É evidente que os números referentes a essa saída em massa são muito graves e preocupantes. Se Angola fosse um país normal, as autoridades estariam a assumir a sua quota parte de responsabilidade política pela triste desistência de tantos compatriotas. Certo é que este cenário aumenta a inquietação nos que ficam. Em alguns casos, surge uma espécie de ressentimento em relação aos que partiram. Faz sentido pensar que para que o país mude é preciso haver um mutirão de braços para empurrar. Se formos menos, esse objetivo fica cada vez mais distante. Soma-se a isso a fratura causada por ondas migracionais deste tipo, com familiares separados por milhares de quilómetros de distância.

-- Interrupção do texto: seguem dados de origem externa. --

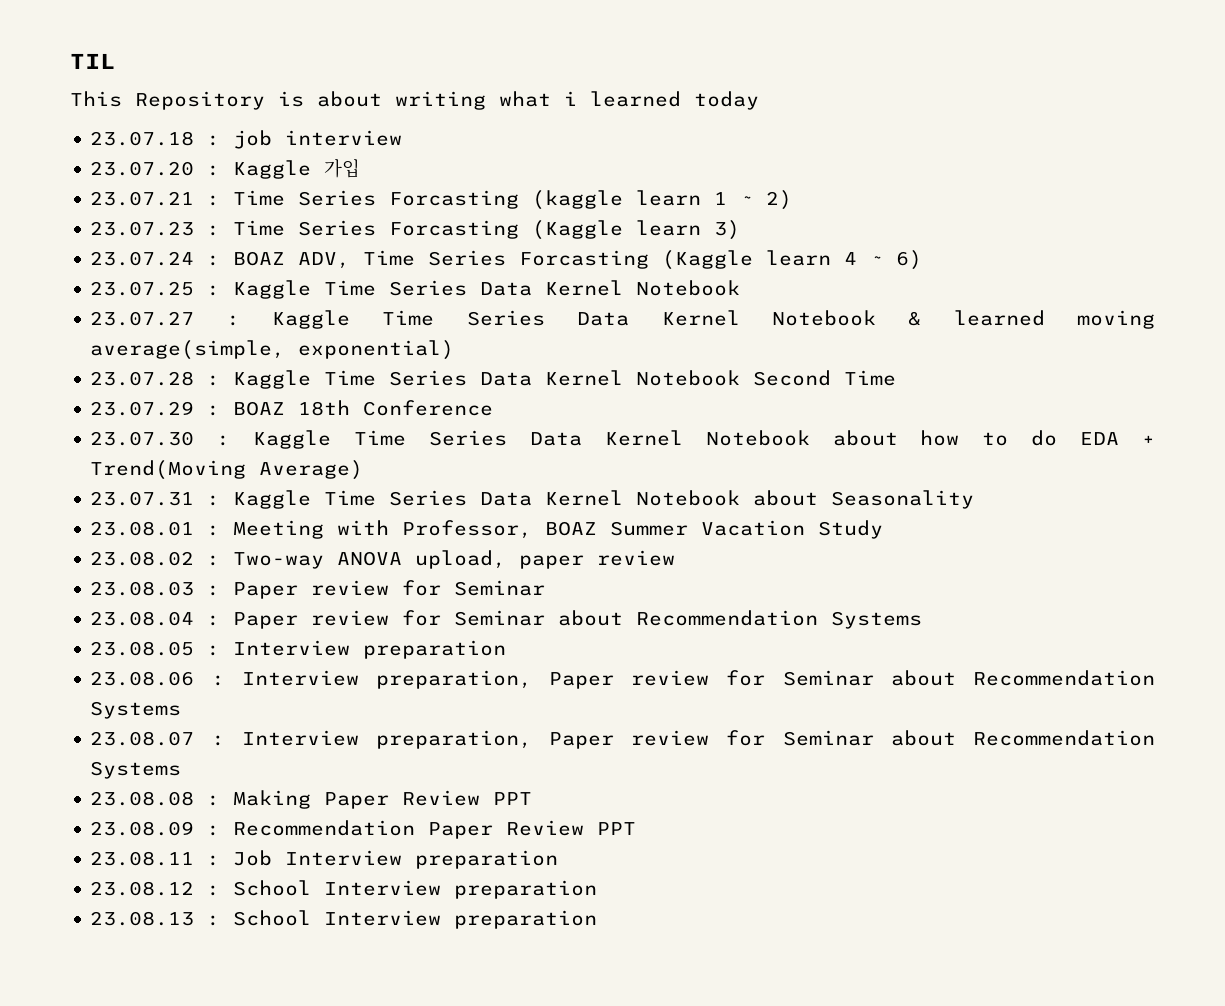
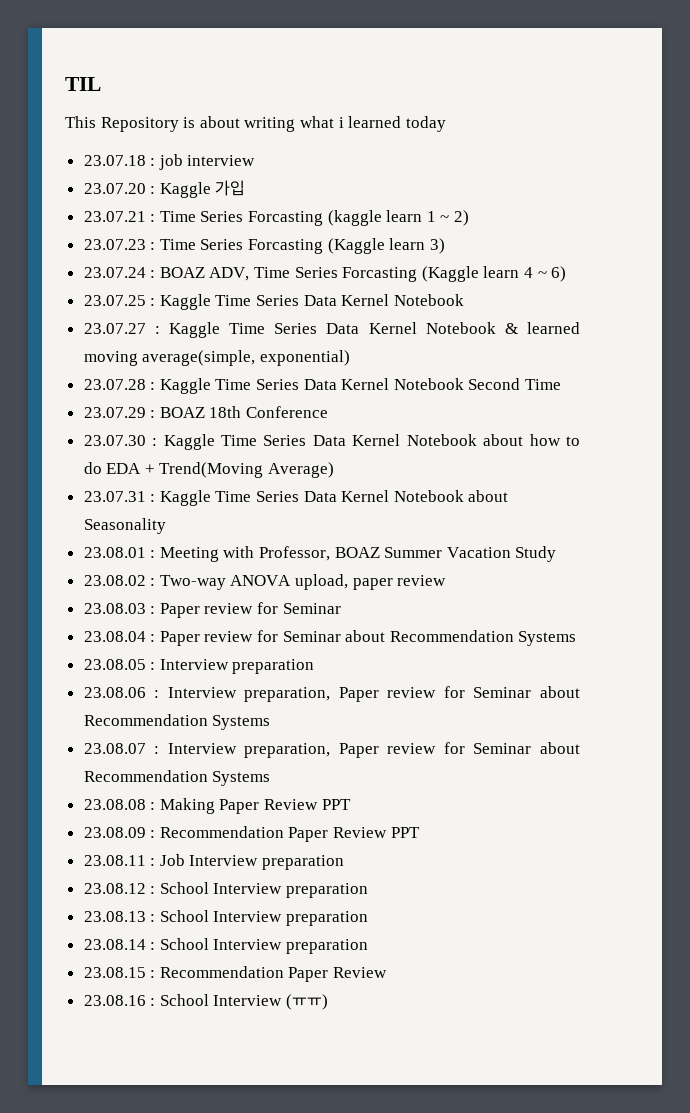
+ 23.08.14 : School Interview preparation
+ 23.08.15 : Recommendation Paper Review
+ 23.08.16 : School Interview (ㅠㅠ)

Contudo, acredito que não se pode relativizar o direito que toda a gente tem de circular e recomeçar a vida noutras latitudes. Por outro lado, devemos evitar romantizar a emigração, pois nunca é uma decisão fácil. Na maior parte dos casos, emigrar implica abdicar de uma comunidade e de um sentimento de pertença que são fundamentais para qualquer pessoa. Integrar-se numa cultura diferente, enfrentar tensões raciais e xenófobas, aprender uma língua nova, novos códigos, nova meteorologia, novas geografias ou simplesmente, no plano psicológico, lidar com as saudades de casa, são provações vividas tantas vezes em solidão, outras vezes coletivamente na plateia de um show do Paulo Flores em Lisboa. O lugar da diáspora sempre foi um lugar de conflitos identitários muito profundos, um lugar que se torna às vezes num “não-lugar”.
Hoje, numa Europa cada vez mais fechada sobre si própria, as agitações sociais anti-imigração aumentam a grande velocidade, nublando os já rasos caminhos nesta margem do mundo. A polarização social e a radicalização à direita é um tsunami de dimensões planetárias. Angola não está imune, não somos um caso especial. É previsível que certos sectores ligados à chamada “situação” adotem como estratégia propagandística um resgate dos sempre tão eficazes ideais nacionalistas exacerbados, como forma de compensação moral e emocional para os que ali resistem, cujo esforço precisa ser reconhecido. Contudo, espero que consigamos evitar cair em mais uma rasteira do regime, que busca desviar a atenção do que é realmente importante alimentando a já antiga animosidade com a diáspora, como se viver fora retirasse direitos (ao voto, à nacionalidade, à liberdade de opinião, etc.). Desde a Independência que a diáspora angolana insiste em manifestar a sua voz, dissidente ou conivente, tendo desfrutado muitas vezes de mais liberdade de expressão do que os que estavam dentro de Angola. Em certos momentos isso revelou-se decisivo. Só que quanto mais dissidente, mais se tende a classificar de anti-patriota, numa chantagem emocional que funciona. Ora, talvez não haja nada de mais patriótico, ou internacionalista, do que resistir às investidas organizadas que promovem o silenciamento, dentro e fora de Angola.
O nacionalismo exacerbado, em especial aquele que recupera os slogans fascistas de “deus, pátria e família”, é um rotundo retrocesso. Em Angola, é uma cortina de fumaça para permitir a perpetuação do desgoverno, da desresponsabilização política, do autoritarismo, do status quo das elites dominantes e da gravíssima desproteção social da população, em especial daquela enorme facção para quem emigrar não é sequer uma opção. Na Europa, trata-se de um passe livre para o racismo sem máscaras e para um cenário de violência política e social que poderá abalar drasticamente a auto-imagem dos europeus.
Devemos nos perguntar sobre o sentido desses muros, o que é que eles querem esconder, que humanidade eles pretendem subtrair em nós. Quem é que os ergue, consciente ou inconscientemente, e a quem é que eles servem afinal?